In Najaf, witnesses said that security unrest, especially in the vicinity of the shrine of Mohammed Baqir al-Hakim, continues after the failure of all mediation of clerics and tribal leaders to prevent demonstrators from storming the shrine in search of suspects inside his basements.

Witnesses said that the fire broke out at the outer wall of the shrine, while the library and all the external doors were burned, despite the firing by the so-called «forces of Ashura Brigades» of the Shiite leader Ammar al-Hakim, which is protecting the shrine.

In Basra province, protesters continued to block roads leading to a number of crude oil production fields.

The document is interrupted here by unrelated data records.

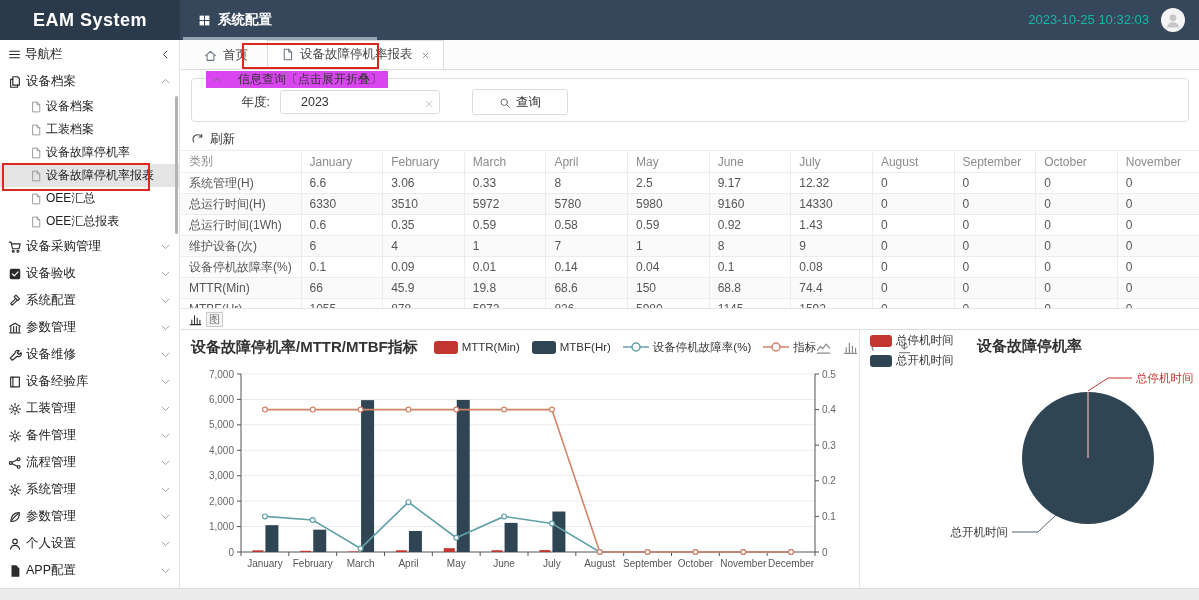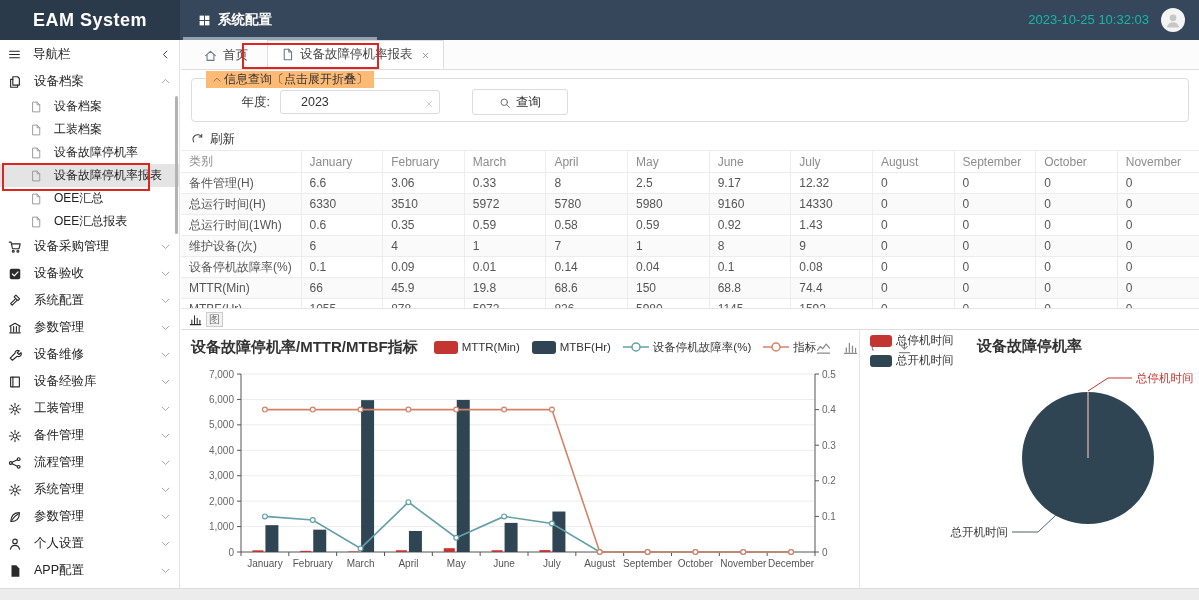--- a/index.html
+++ b/index.html
@@ -22,7 +22,7 @@
   #sidebar { position:absolute; left:0; top:40px; width:180px; height:548px; background:#fff;
              border-right:1px solid #e2e2e2; overflow:hidden; }
   .srow { display:flex; align-items:center; padding:0 8px 0 8px; color:#222; cursor:pointer; }
-  .srow .lbl { margin-left:12px; flex:1; white-space:nowrap; overflow:hidden; }
+  .srow .lbl { margin-left:4px; flex:1; white-space:nowrap; overflow:hidden; }
   .srow.nav-head { height:28px; font-size:12.5px; }
   .srow.group { height:27px; font-size:12.5px; }
   .srow.group .ic.main { color:#2b2b2b; }

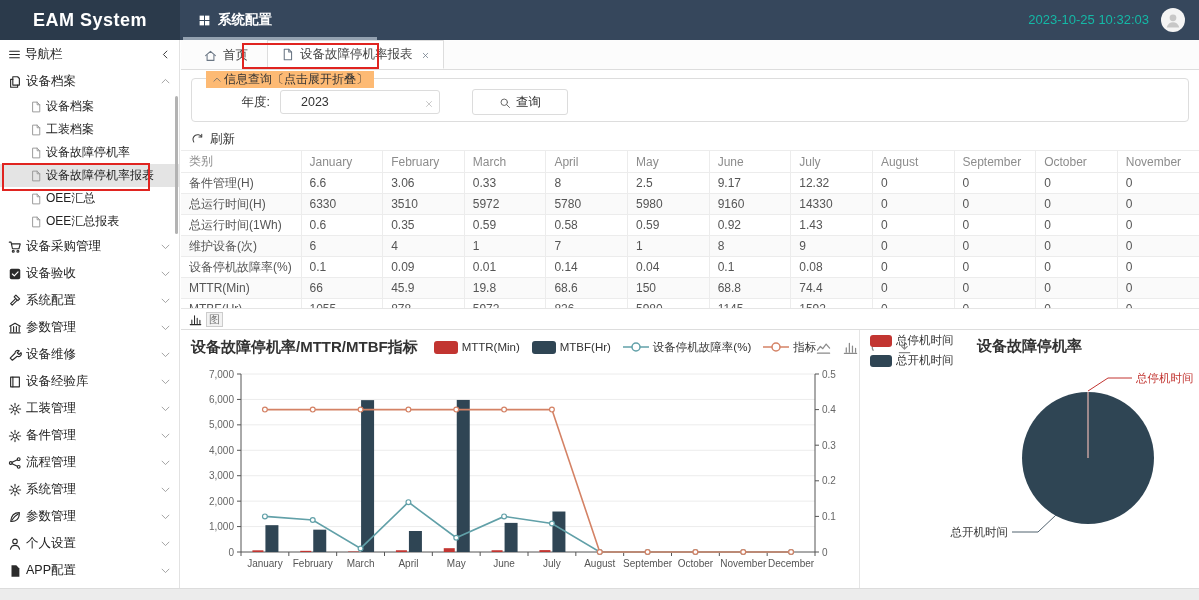--- a/index.html
+++ b/index.html
@@ -43,8 +43,8 @@
   .tab .closex { color:#999; margin-left:2px; }
 
   #query { position:absolute; left:10px; top:38px; width:998px; height:44px; border:1px solid #ddd; border-radius:4px; }
-  #query-title { position:absolute; left:14px; top:-8px; background:#fdba74; padding:0 6px; font-size:12px; color:#333;
-                 display:flex; align-items:center; gap:2px; cursor:pointer; }
+  #query-title { position:absolute; left:14px; top:-8px; background:#d946ef; padding:0 6px; font-size:12px; color:#333;
+                 display:flex; align-items:center; gap:16px; cursor:pointer; }
   #query-title .ic { color:#666; }
   #query-row { display:flex; align-items:center; margin-top:10px; padding-left:34px; }
   #year-label { width:44px; text-align:right; font-size:12.5px; color:#333; margin-right:10px; }

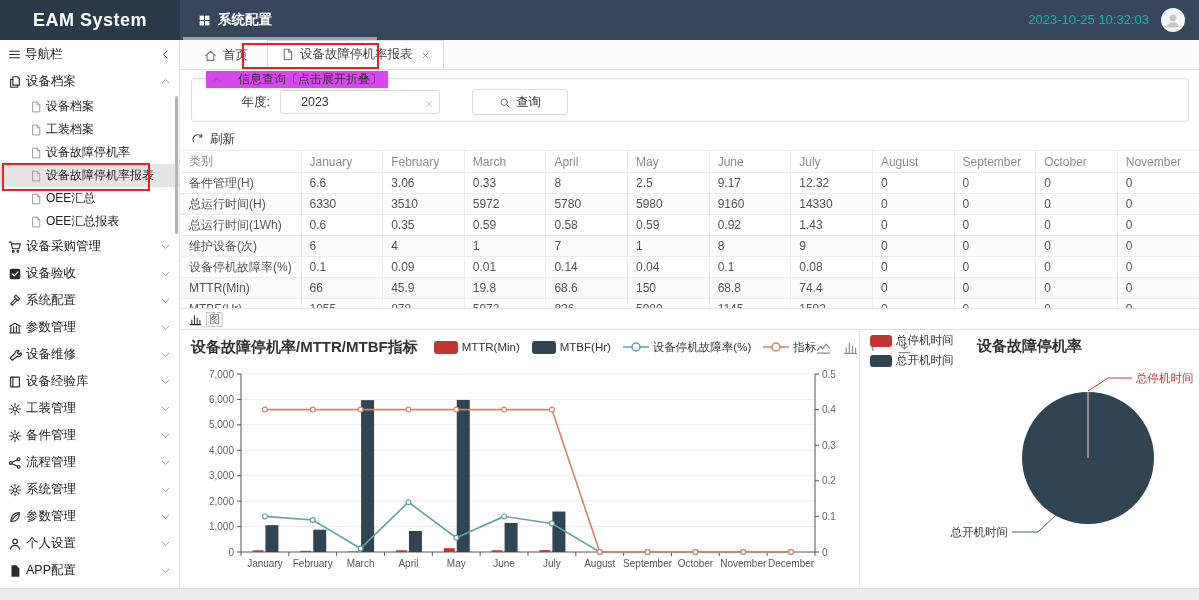--- a/index.html
+++ b/index.html
@@ -394,7 +394,7 @@
         </thead>
       <tbody id="tbody">
           <tr>
-            <td>备件管理(H)</td>
+            <td>系统管理(H)</td>
             <td>6.6</td>
             <td>3.06</td>
             <td>0.33</td>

Baghdad has seen demonstrators blocking roads and burning tires to prevent staff, school and university students from reaching their workplaces. Meanwhile, an Iraqi court issued yesterday the first sentence against a police officer convicted of killing demonstrators in the city of Kut, south of Baghdad, according to a judicial source. According to the source, the criminal court ordered the execution of a police major by hanging, while sentenced another to the rank of lieutenant colonel for seven years, after a lawsuit filed by the families of two of the seven killed by live bullets on November 2 in Kut, the capital of Wasit province. The Supreme Judicial Council in Iraq, yesterday, that the investigative judiciary formed to hear cases of demonstrations in the province of Dhi Qar issued a warrant of arrest and travel ban against a senior military commander, Lieutenant General Jamil al-Shammari. A statement issued by the Supreme Judicial Council said that «the investigative body at the presidency of the Court of Appeal of Dhi Qar issued a warrant of arrest and travel ban against al-Shammari for the crime of issuing orders that caused the killing of demonstrators in the province». More than 32 demonstrators were killed and 250 injured.

- The Iraqi judiciary issues a warrant of arrest and travel ban against a senior military commander.

- The first death sentence against a convicted officer for killing demonstrators in Kut.